= Beginning of Section =

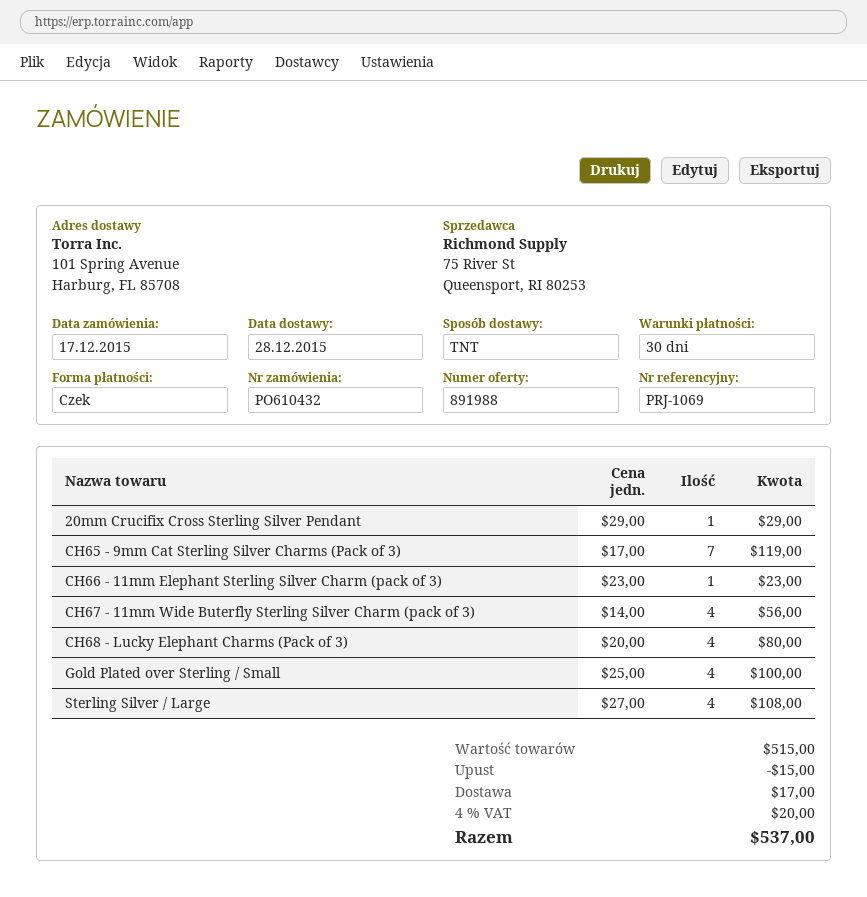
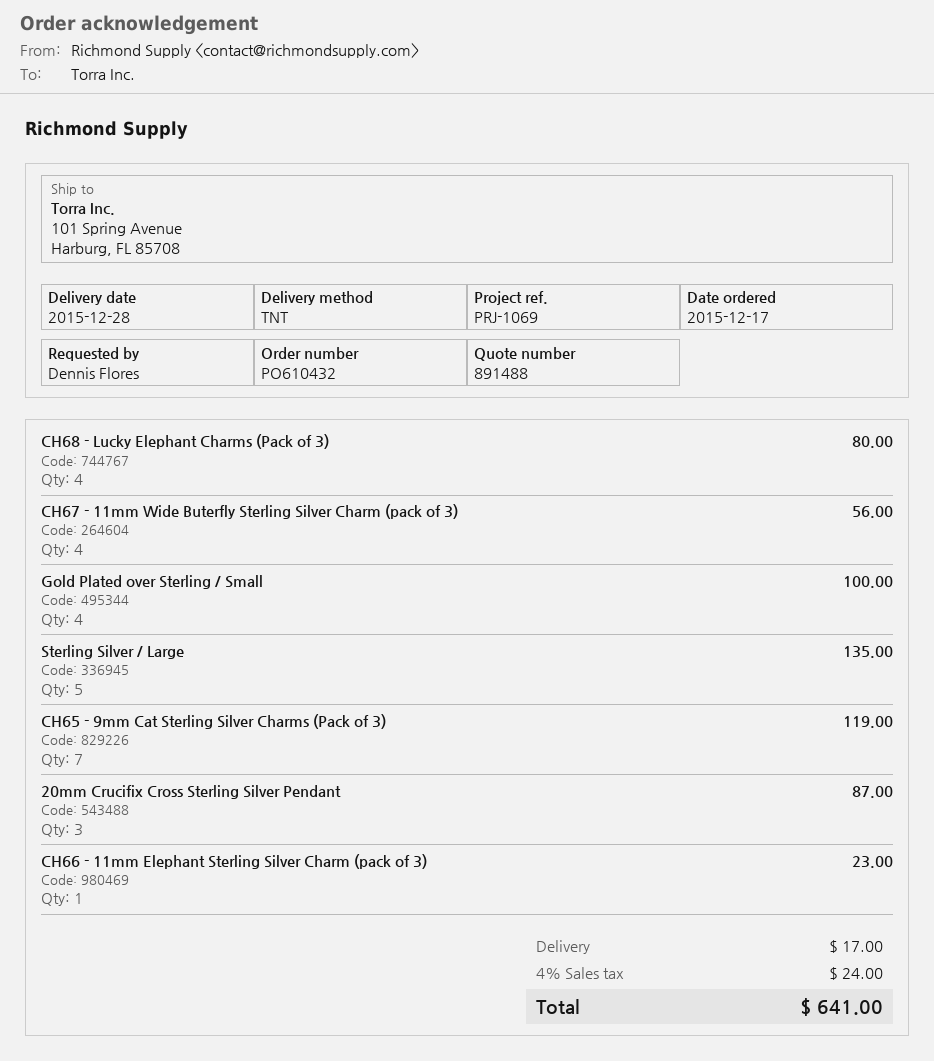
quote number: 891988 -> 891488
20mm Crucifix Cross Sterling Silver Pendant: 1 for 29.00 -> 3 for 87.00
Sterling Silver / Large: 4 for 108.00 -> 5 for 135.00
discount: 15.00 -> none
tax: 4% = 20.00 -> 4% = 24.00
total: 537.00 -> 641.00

= End of Section =

What the task requires: Output all of the records exactly as they appear above, but not the pictures.

Solved exercise:
quote number: 891988 -> 891488
20mm Crucifix Cross Sterling Silver Pendant: 1 for 29.00 -> 3 for 87.00
Sterling Silver / Large: 4 for 108.00 -> 5 for 135.00
discount: 15.00 -> none
tax: 4% = 20.00 -> 4% = 24.00
total: 537.00 -> 641.00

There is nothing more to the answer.